- Interactive map of the Ilikai Hotel & Luxury Suites area

General information
- Location: Honolulu, Hawaii
- Coordinates: 21°17′04″N 157°50′18″W﻿ / ﻿21.28444°N 157.83833°W
- Opening: 29 February 1964

Technical details
- Floor count: 26

Design and construction
- Architect: John Graham, Jr.

Other information
- Number of rooms: 343 Hotel 80 Time share 586 Condominium

Website
- http://www.ilikaihotel.com/index.html

= Ilikai Hotel & Luxury Suites =

Hotel and condominium in Honolulu, Hawaii

The Ilikai Hotel & Luxury Suites is a landmark oceanfront high rise hotel and condominium at the western end of Waikiki in Honolulu, Hawaii. When it opened in 1964, the Ilikai was the first luxury high rise hotel in Hawaii.

The Ilikai is also well known, outside of Honolulu travelers and residents, for appearing prominently in the opening credits of the long running TV series Hawaii Five-O. The show's star, Jack Lord, is standing on the Ilikai penthouse balcony as the camera dramatically zooms in on him. This same sequence is used in the opening credits of the 2010 remake, with Alex O'Loughlin replacing Lord.

== History ==
The Ilikai was developed by Chinn Ho, a self-made millionaire, and two California businessmen. The building was designed by John Graham, Jr., who also designed the Space Needle in Seattle. The original building features three wings radiating from a central point in a "Y" shape.

The building was originally intended to exclusively house 1056 apartment units, and construction began in 1961. However, when the project encountered difficulties, Ho assumed complete control of the $27 million effort, and eventually re-imagined it as a complex with 509 condominium units and 504 hotel rooms. Because the hotel rooms in the original tower were designed as apartments, they were unusually large, many with their own kitchens. Two of The Ilikai's most unique features, its external glass elevator, running express to a rooftop restaurant, were both added mid-construction when the project was re-conceived as a hotel.

The Ilikai Hotel opened on February 29, 1964, with a total of 1050 units. Due to The Ilikai's success, Ho immediately announced the construction of an adjacent additional wing, eventually known as the Yacht Harbor Tower, containing 360 more hotel rooms, located across the open air lobby and pool.

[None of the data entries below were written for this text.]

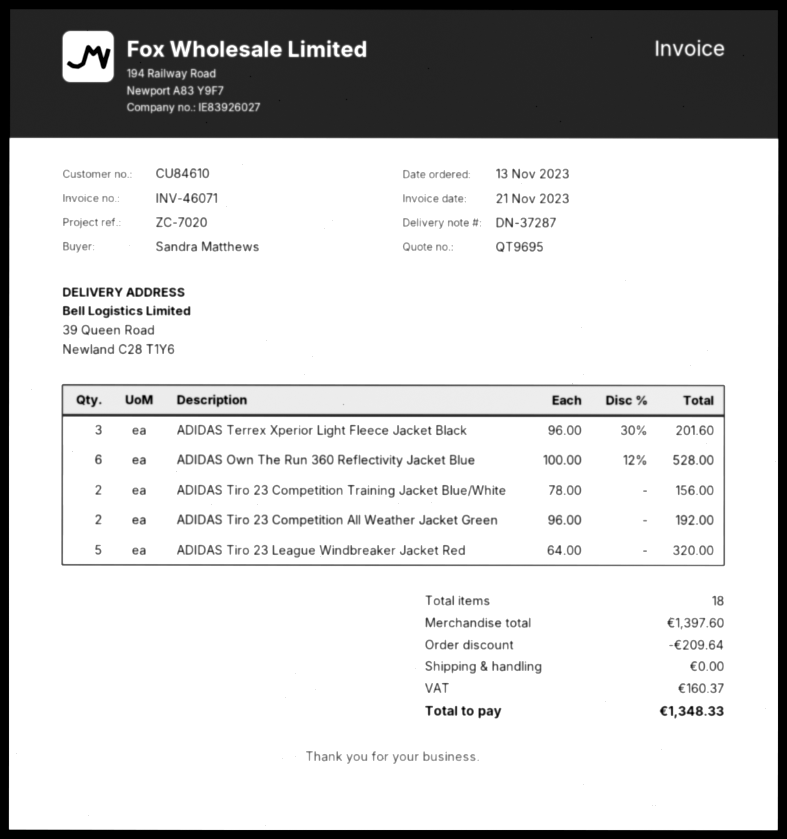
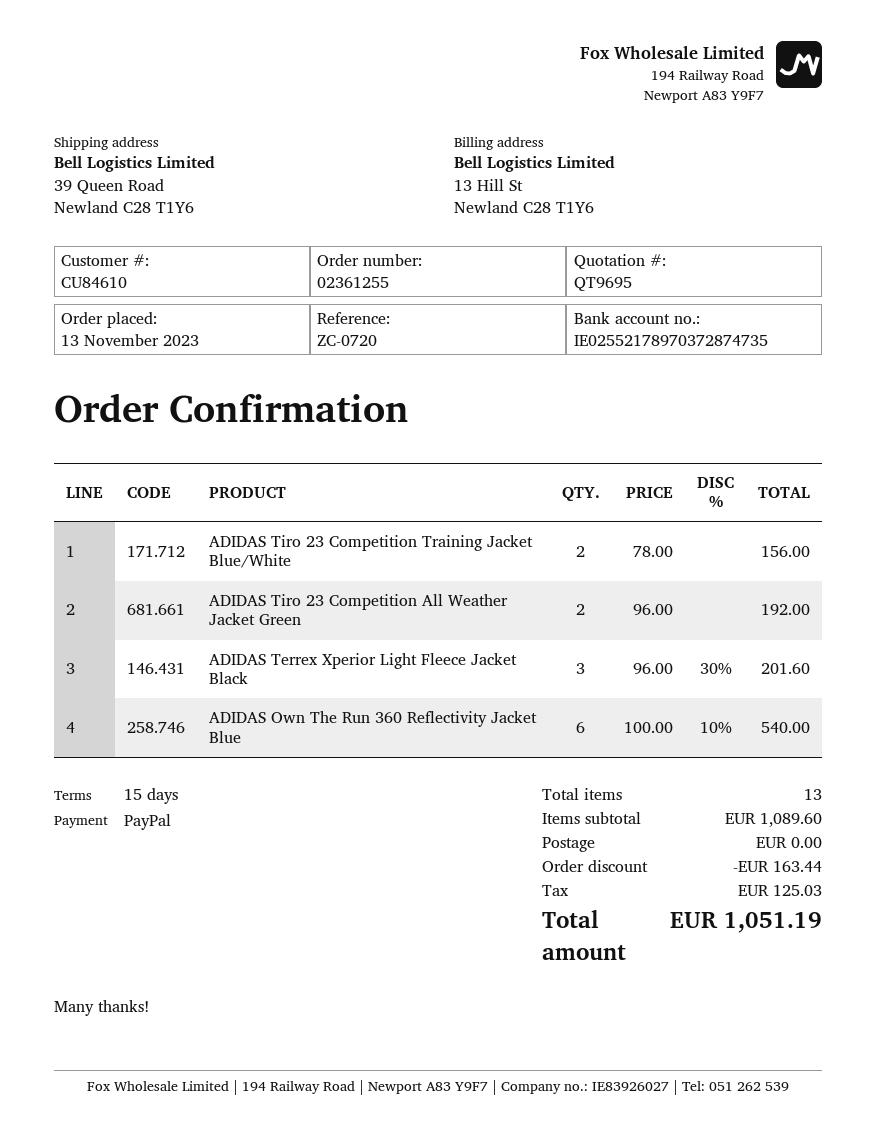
reference: ZC-7020 -> ZC-0720
ADIDAS Own The Run 360 Reflectivity Jacket Blue: 6 x 100.00 - 12% = 528.00 -> 6 x 100.00 - 10% = 540.00
ADIDAS Tiro 23 League Windbreaker Jacket Red: 5 x 64.00 = 320.00 -> none
total quantity: 18 -> 13
subtotal: 1397.60 -> 1089.60
discount: 209.64 -> 163.44
tax: 160.37 -> 125.03
total: 1348.33 -> 1051.19

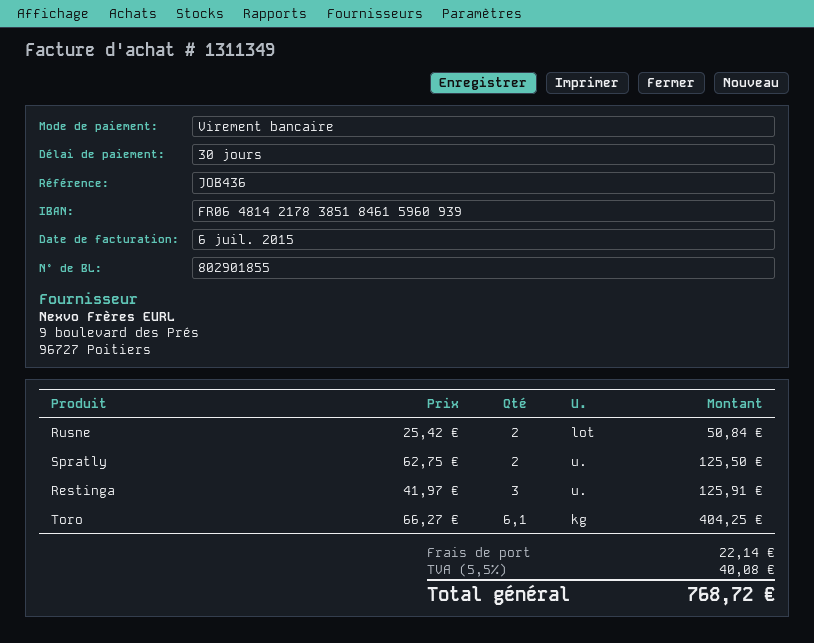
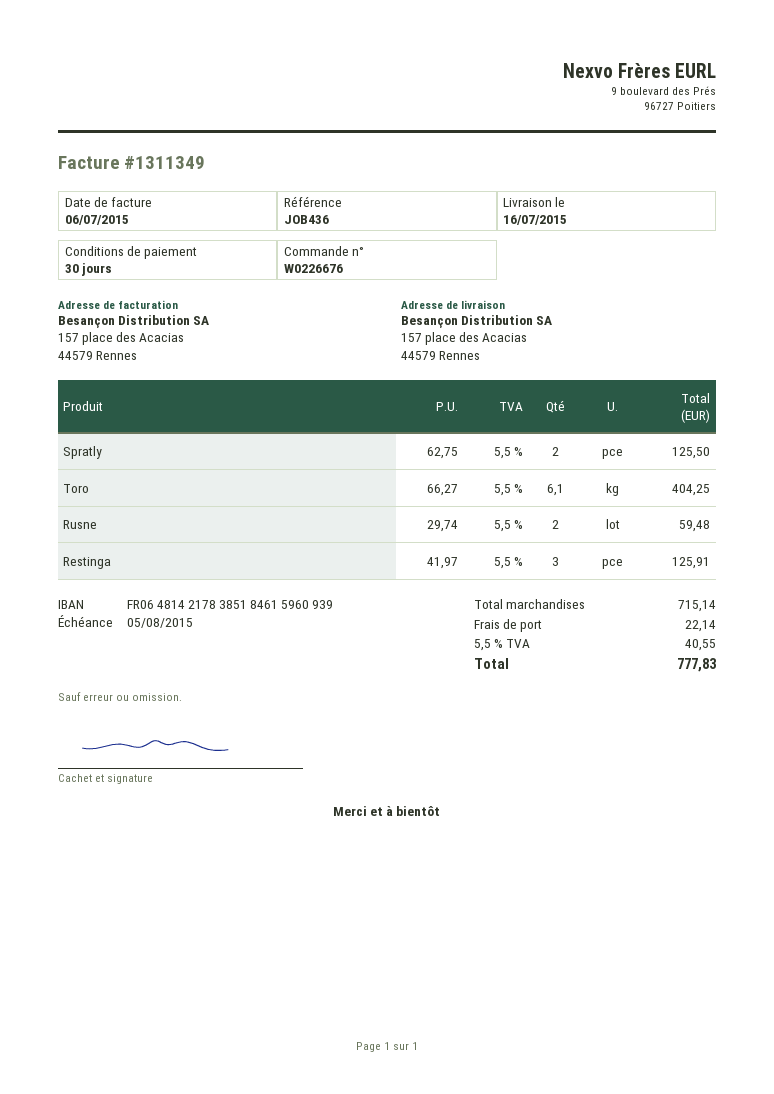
Rusne: 2 x 25.42 = 50.84 -> 2 x 29.74 = 59.48
tax: 5.5% = 40.08 -> 5.5% = 40.55
total: 768.72 -> 777.83

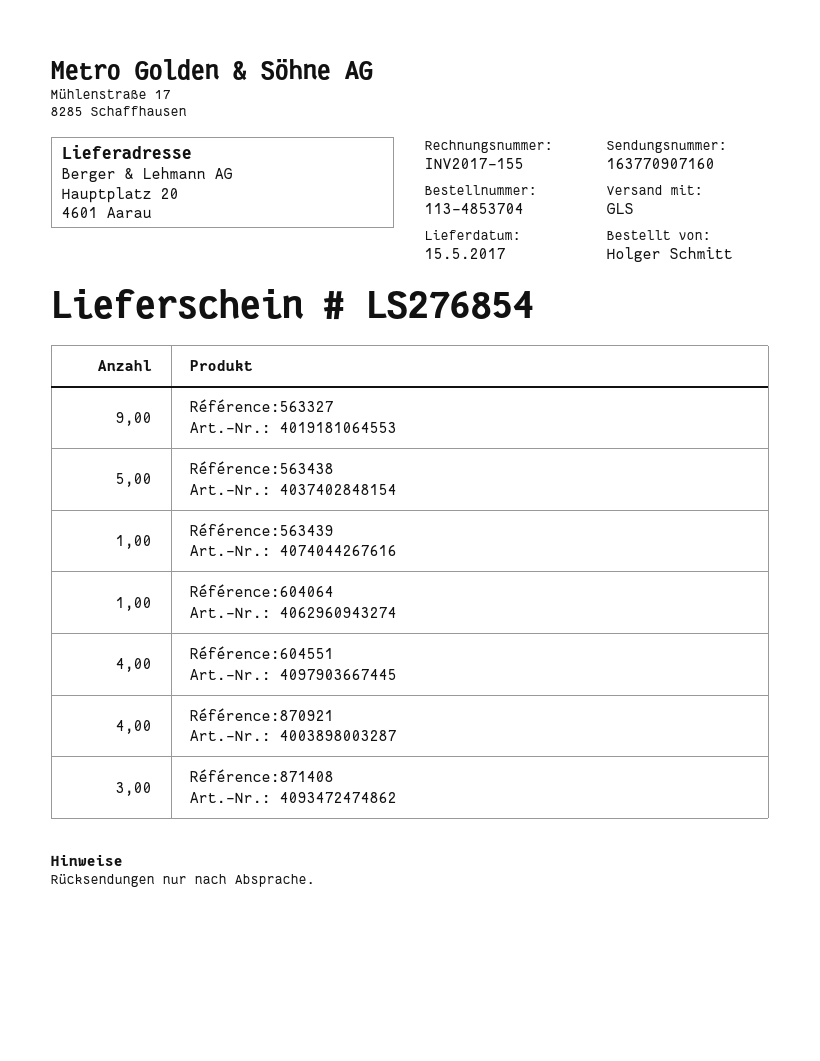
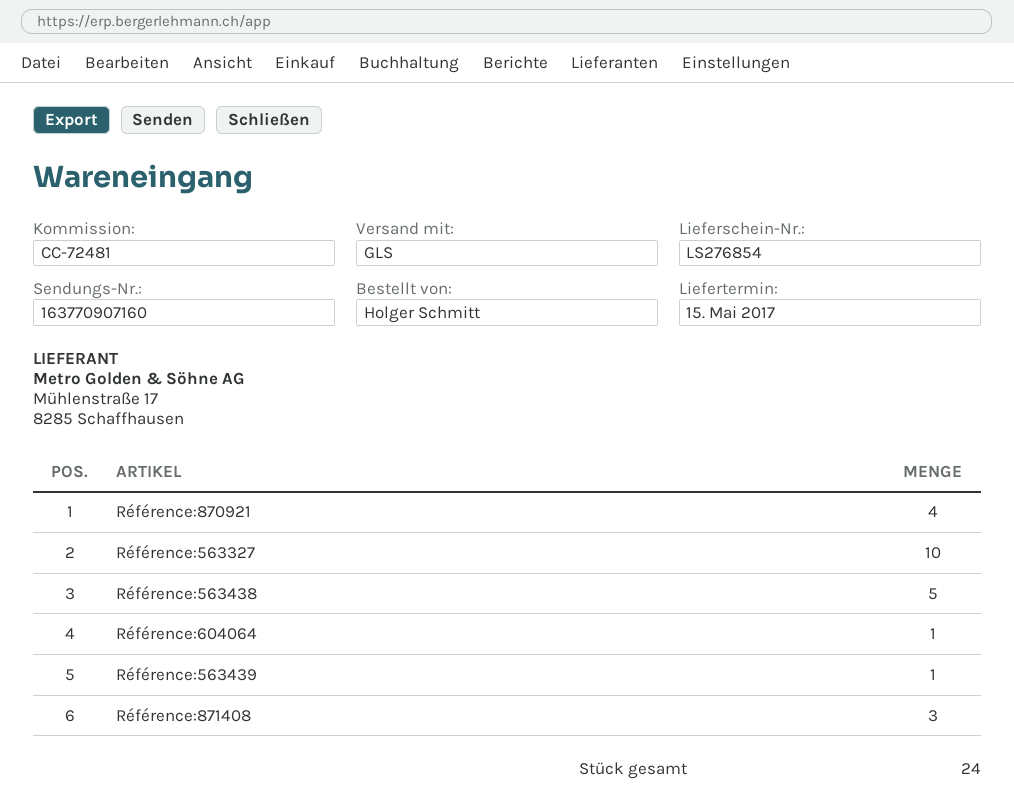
Référence:563327: 9 -> 10
Référence:604551: 4 -> none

Western International Hotels assumed management of the property on January 1, 1965, and managed it until October 1971. In April 1974, Ho sold The Ilikai's hotel portion, consisting of 425 rooms in the original tower and 360 rooms in the addition, to Western International for $35 million and the hotel rejoined the chain. In 1980, Western International changed its name to Westin and the hotel was renamed The Westin Ilikai. In 1987, Westin sold The Ilikai to Arizona-based Heller-White Hotels for $55 million, and it became The Ilikai again. Jowa Hawaii Co., a subsidiary of Heller-White's lenders, the Industrial Bank of Japan, exercised an option to purchase the hotel later that year for $69.5 million. The Ilikai was renovated between 1987 and 1990, at a cost of $40 million, and Jowa Hawaii brought in Nikko Hotels to manage the hotel in 1991, when it was renamed The Ilikai Hotel Nikko Waikiki. The hotel was sold again in 2000 for $57 million to Forward One LLC, owned by the Zen family of Taiwan, and reflagged to Marriott's Renaissance brand as the Renaissance Ilikai Waikiki on February 14, 2000.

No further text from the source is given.